From this we learn that the best possible approximation of the specified form x = \frac{\beta}{\sqrt{k}} happens when \beta maximises the function

h(\beta) = \frac{1-e^{-\beta^2}}{\beta}.beta_function

Above I’ve plotted the function h(\beta), for which we need to find the \beta that maximises it. For positive values of \beta, the function has a unique maximum. Perhaps surprisingly, it can be found analytically, but not in terms of elementary functions. We’ll need to use something that’s known as Lambert’s W-function.

There’s a class of functions in mathematics that’s known as “special functions”. These are functions that have a more or less established notation and well-known properties, but cannot be expressed in terms of elementary functions. The distinction is a little vague, but elementary functions are things like polynomials, exponentials and trigonometric functions. Some notable special functions are the Bessel functions or the hypergeometric functions. Since they generally cannot be expressed in terms of elementary functions, special functions are usually defined implicitly or by a differential equation. Lambert’s W-function is another one of those special functions, and it’s defining feature is that it’s the inverse of z e^z on the whole complex plane, so that

W(z e^z) = z.

What’ll be important to remember is that Lambert’s W-function has two branches, denoted W_0 and W_{-1}. The branch second branch is defined by W_{-1} \leq -1.

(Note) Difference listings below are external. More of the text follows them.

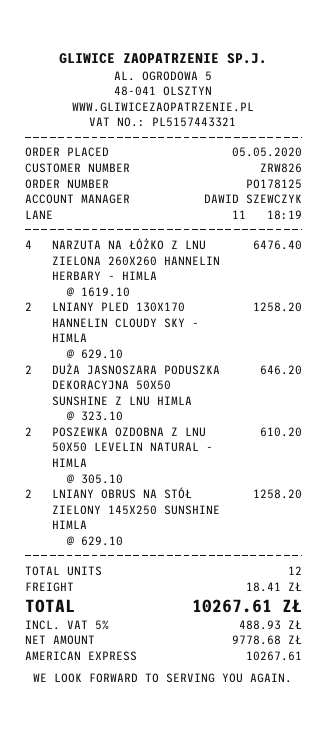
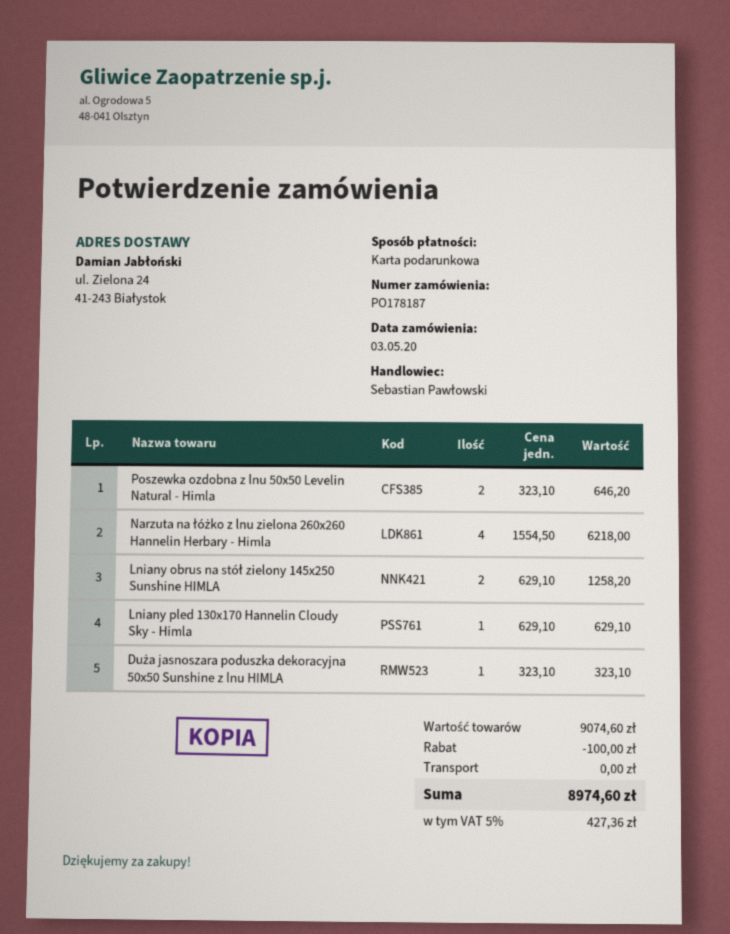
order number: PO178125 -> PO178187
order date: 2020-05-05 -> 2020-05-03
sales rep: DAWID SZEWCZYK -> Sebastian Pawłowski
payment method: American Express -> gift card
NARZUTA NA ŁÓŻKO Z LNU ZIELONA 260X260 HANNELIN HERBARY - HIMLA: 4 x 1619.10 = 6476.40 -> 4 x 1554.50 = 6218.00
LNIANY PLED 130X170 HANNELIN CLOUDY SKY - HIMLA: 2 x 629.10 = 1258.20 -> 1 x 629.10 = 629.10
DUŻA JASNOSZARA PODUSZKA DEKORACYJNA 50X50 SUNSHINE Z LNU HIMLA: 2 x 323.10 = 646.20 -> 1 x 323.10 = 323.10
POSZEWKA OZDOBNA Z LNU 50X50 LEVELIN NATURAL - HIMLA: 2 x 305.10 = 610.20 -> 2 x 323.10 = 646.20
discount: none -> 100.00
shipping: 18.41 -> 0.00
tax: 5% = 488.93 -> 5% = 427.36
total: 10267.61 -> 8974.60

It turns out that the \beta that maximises h(\beta) can be expressed in terms of Lambert’s W-function. This astounding fact can be discovered by the standard procedure of differentiating h and equating with zero. The derivative is given by

h^\prime (\beta) = \frac{ (2 \beta^2+1) e^{-\beta^2} - 1 }{\beta^2}.

Since \beta \neq 0 at the maximum, we’re looking for a real-valued \beta such that the numerator is zero. The trick is to write it in terms of an expression that looks like z e^z on one side and something else on the other. This can be done by adding and subtracting \tfrac{1}{2} in the exponential,

(2 \beta^2+1) e^{- (\beta^2 + \frac{1}{2}) + \frac{1}{2}} = 1.

If we call \gamma = - \beta^2 - \tfrac{1}{2}, then we have

-2 \gamma e^\gamma e^{\frac{1}{2}} = 1,


\gamma e^\gamma = - \tfrac{1}{2} e^{ - \frac{1}{2}}.

You might say this equation is easy to solve, simply use \gamma =- \tfrac{1}{2} and Bob’s your uncle. Too bad that would result in \beta = 0, so what’s going on here? As it turns out, there are two real-valued solutions, which you can see in the plot below.lambert_two_roots.png

These two roots represent precisely the two branches of Lambert’s W-function. The one solution \gamma = - \tfrac{1}{2} is given by W_0, while the other root is given by W_{-1}. Since we’re looking for some nonzero \beta, we should try the other branch.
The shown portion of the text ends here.